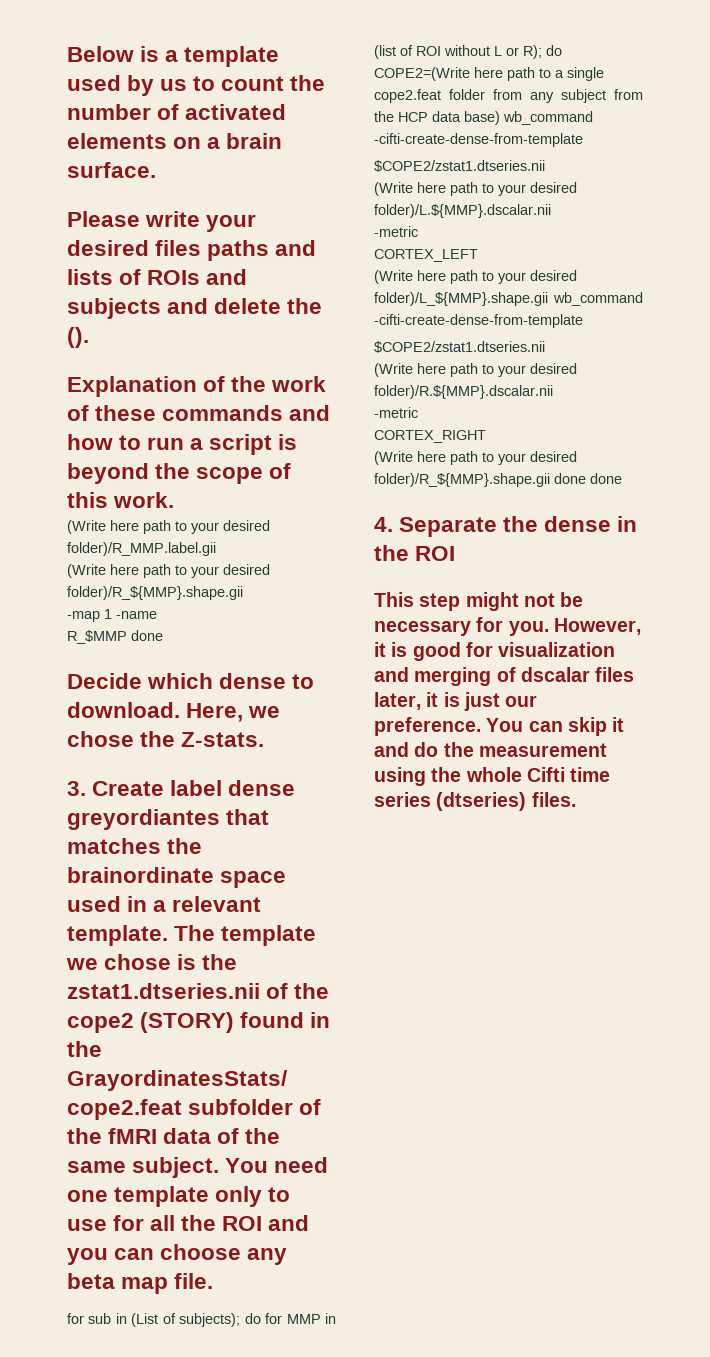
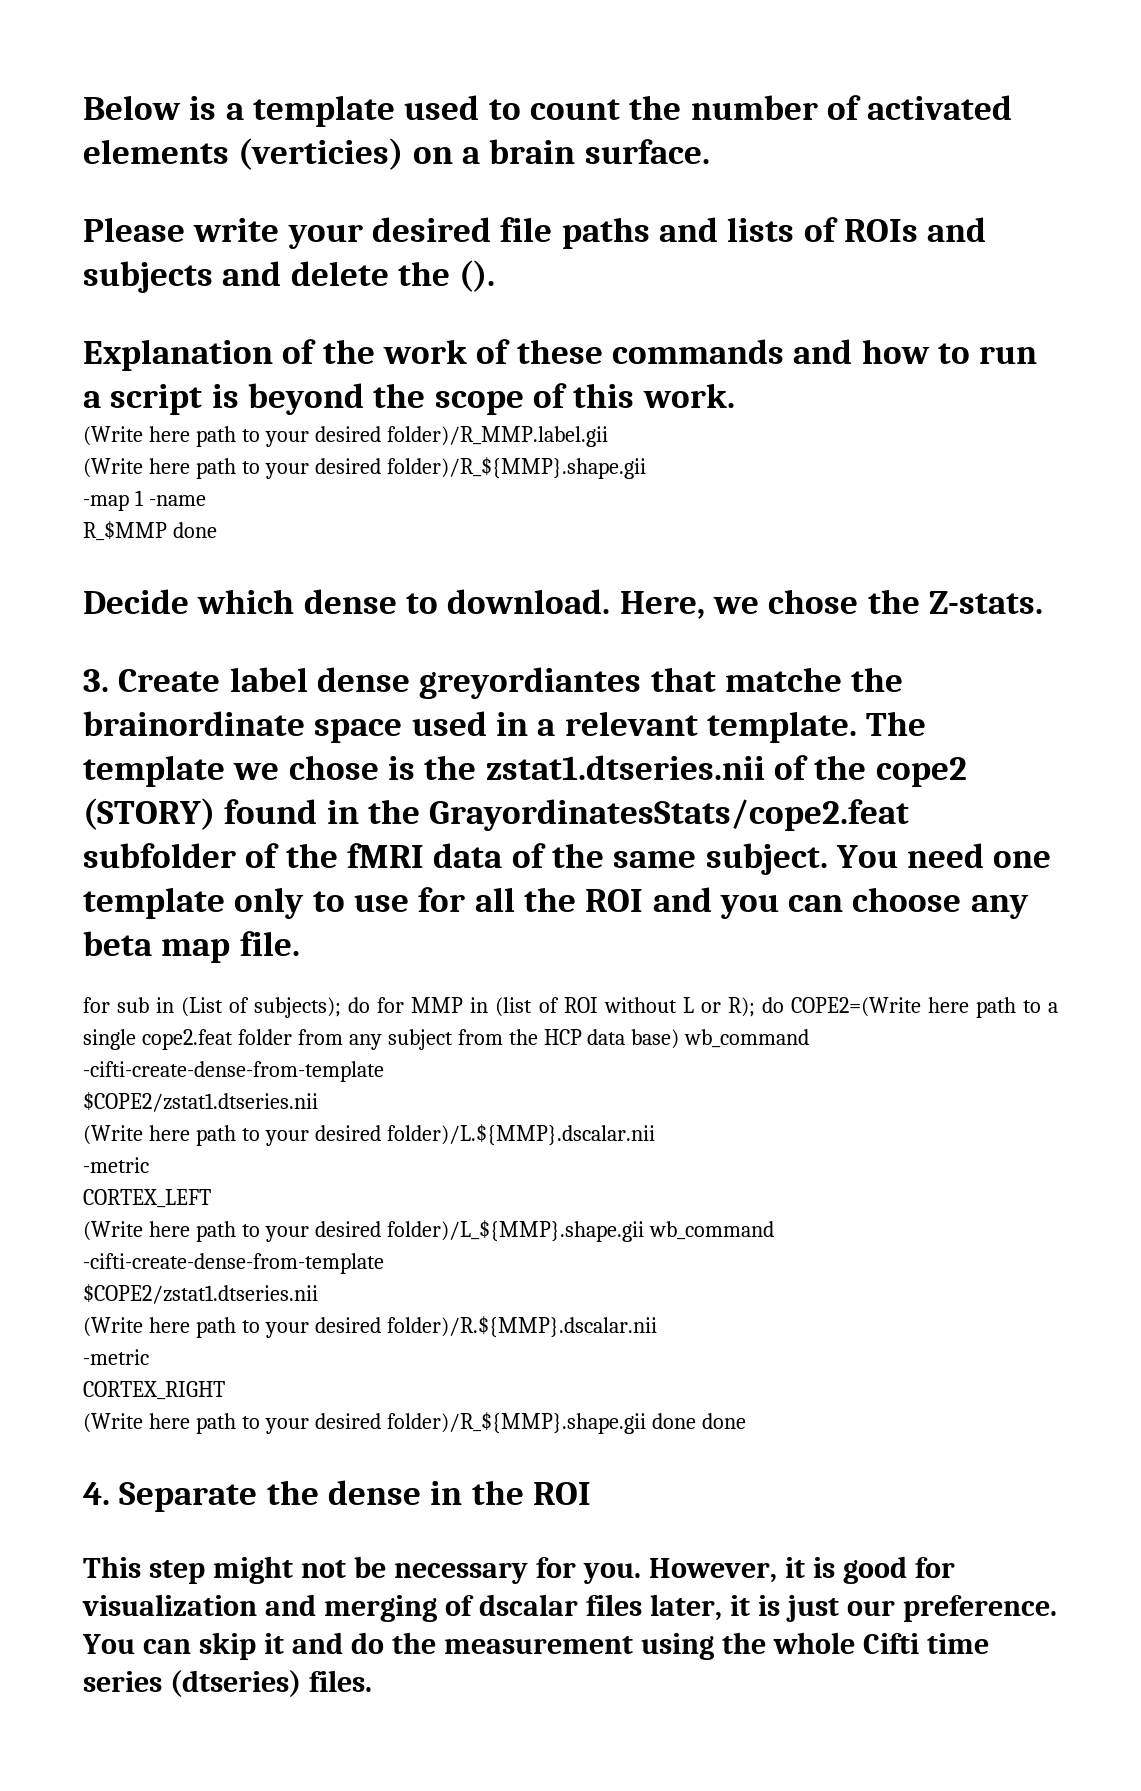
- Below is a template used by us to count the number of activated elements on a brain surface.
+ Below is a template used to count the number of activated elements (verticies) on a brain surface.
- Please write your desired files paths and lists of ROIs and subjects and delete the ().
+ Please write your desired file paths and lists of ROIs and subjects and delete the ().
- 3. Create label dense greyordiantes that matches the brainordinate space used in a relevant template.
+ 3. Create label dense greyordiantes that matche the brainordinate space used in a relevant template.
§
PROBLEM TO SOLVE.
Pictures stay out; everything else in the entries is copied exactly.

RESPONSE AREA.
- Below is a template used by us to count the number of activated elements on a brain surface.
+ Below is a template used to count the number of activated elements (verticies) on a brain surface.
- Please write your desired files paths and lists of ROIs and subjects and delete the ().
+ Please write your desired file paths and lists of ROIs and subjects and delete the ().
- 3. Create label dense greyordiantes that matches the brainordinate space used in a relevant template.
+ 3. Create label dense greyordiantes that matche the brainordinate space used in a relevant template.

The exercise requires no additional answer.